Atalaya Mining (ATYM LN) 447p, Mkt Cap £625m – Transition from AIM to the Premium List

  • Atalaya Mining, the Spanish based copper producer,  reports that it has completed its transition from London’s AIM market to the LSE’s Premium List.
  • CEO, Alberto Lavandeira described the move as a significant milestone for Atalaya … [which shows] … our commitment to building upon the significant growth we have achieved to date and reflects our confidence in our future prospects, our expanding investor base and our ambition to become a multi-asset copper producer with a portfolio of sustainable, scalable and low-risk operations”.

Aterian plc* (ATN LN) 0.65p, Mkt Cap £6.6m – Sale of NSR Royalty to Elemental Altus

  • Aterian plc reports it has sold a portion of its Net Smelter Return Royalt over the HCK Project in Rwanda.
  • The agreement will see Aterian sell an interest of 1.4% of the Rio Tinto JV to Elemental Altus for a £200k gross consideration.
  • The royalty will fall to 1.25% following the issue of the Musasa licence in Rwanda.

Conclusion: Aterian continues to practise financial discipline as it seeks to extract value from its portfolio of assets. The deal with Elemental Altus strengthens Aterian’s balance sheet and the Company notes it plans to conduct more ‘asset value realisation efforts across our portfolio.’

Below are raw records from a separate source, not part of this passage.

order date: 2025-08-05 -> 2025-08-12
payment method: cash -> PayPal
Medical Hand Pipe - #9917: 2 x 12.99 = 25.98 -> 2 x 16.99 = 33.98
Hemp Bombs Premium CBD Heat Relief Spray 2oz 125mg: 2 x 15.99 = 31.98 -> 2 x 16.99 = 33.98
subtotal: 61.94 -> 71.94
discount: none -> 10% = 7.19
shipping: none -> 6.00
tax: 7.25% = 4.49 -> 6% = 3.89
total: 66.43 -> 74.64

*SP Angel acts as Broker to Aterian Plc

Aura Energy* (AURA LN) 9.25p, Mkt Cap £68m – Tiris drill program continues to extend uranium mineral resources in Mauritania

  • Aura Energy report the completion of the Tiris extensional drill programme.
  • New assay data will feed into an updated uranium ore Mineral Resources to be released in June quarter.
  • Drilling “defined two significant new areas of shallow and high-grade mineralisation at Hippolyte South and Sadi, as well as extensions to numerous other previously defined mineralised areas over the Tiris Project area”
    • Hippolyte South: high-grade shallow mineralisation over 8km of strike length with the deposit open in all directions
      • 4.4m grading 283ppm U3O8 from 0.8m
      • 3.1m grading 387ppm U3O8 from 0.2m
      • 3.1m grading 340ppm U3O8 from 0.7m
      • 4.5m grading 212ppm U3O8 from 0.3m
    • Sadi: mineralisation extended >2km further south from the existing mineralised trend and remains open to the south.
      • 9.4m grading 165ppm U3O8 from 1.0m
      • 5.4m grading 246ppm U3O8 from 1.3m
      • 5.0m grading 230ppm U3O8 from 0.4m
      • 3.4m grading 266ppm U3O8 from 0.6m
  • Current uranium Mineral Resource:
    • 58.9Mlbs U3O8  based on 21,990m of drilling in 5,619 holes at a cost of US$0.20/lb U3O8.

FEED study economics updated for new contract pricing:

    • NPV@8% = US$388m
    • IRR 36%
    • AISC US$ 34.5/lb
    • Payback 2.5 year pay-back
    • Assumes U3O8 price of US$ 80/lb
    • Ore grade: 255ppm U3O8
    • Concentrate grade: 1,743ppm of U3O8
    • Production: 2m lbs pa of U3O8.
    • Life of Mine : 17 years
    • Capex : US$230m
    • Offtake contract: 150,000lbs pa U3O8 under fixed price terms averaging US$74.75/lb U3O8 and 150,000lbs U3O8 per annum at spot less 4% discount over 7 years.
      • Reduction in contracted volumes to 2.1mlbs from 2.6mlbs over 7-year term.
  • Offtake: “fixed price contract price increases 70% to US$74.75/lb U3O8 from US$44.09/lb U3O8, subject to a FID ‘Final Investment Decision’ by 31st March 2025.

Conclusion:  Drilling continues to enlarge the Tiris mineral resource in Mauritania. Adding scale is generally helpful to the FID ‘final investment decision’ and financing of a mineral project. The ability to expand or extend the mine life makes a project more attractive to long term offtakers and government’s alike, particularly in an industry where very substantial capital and logistics underpinned by the regular supply of concentrate feedstock.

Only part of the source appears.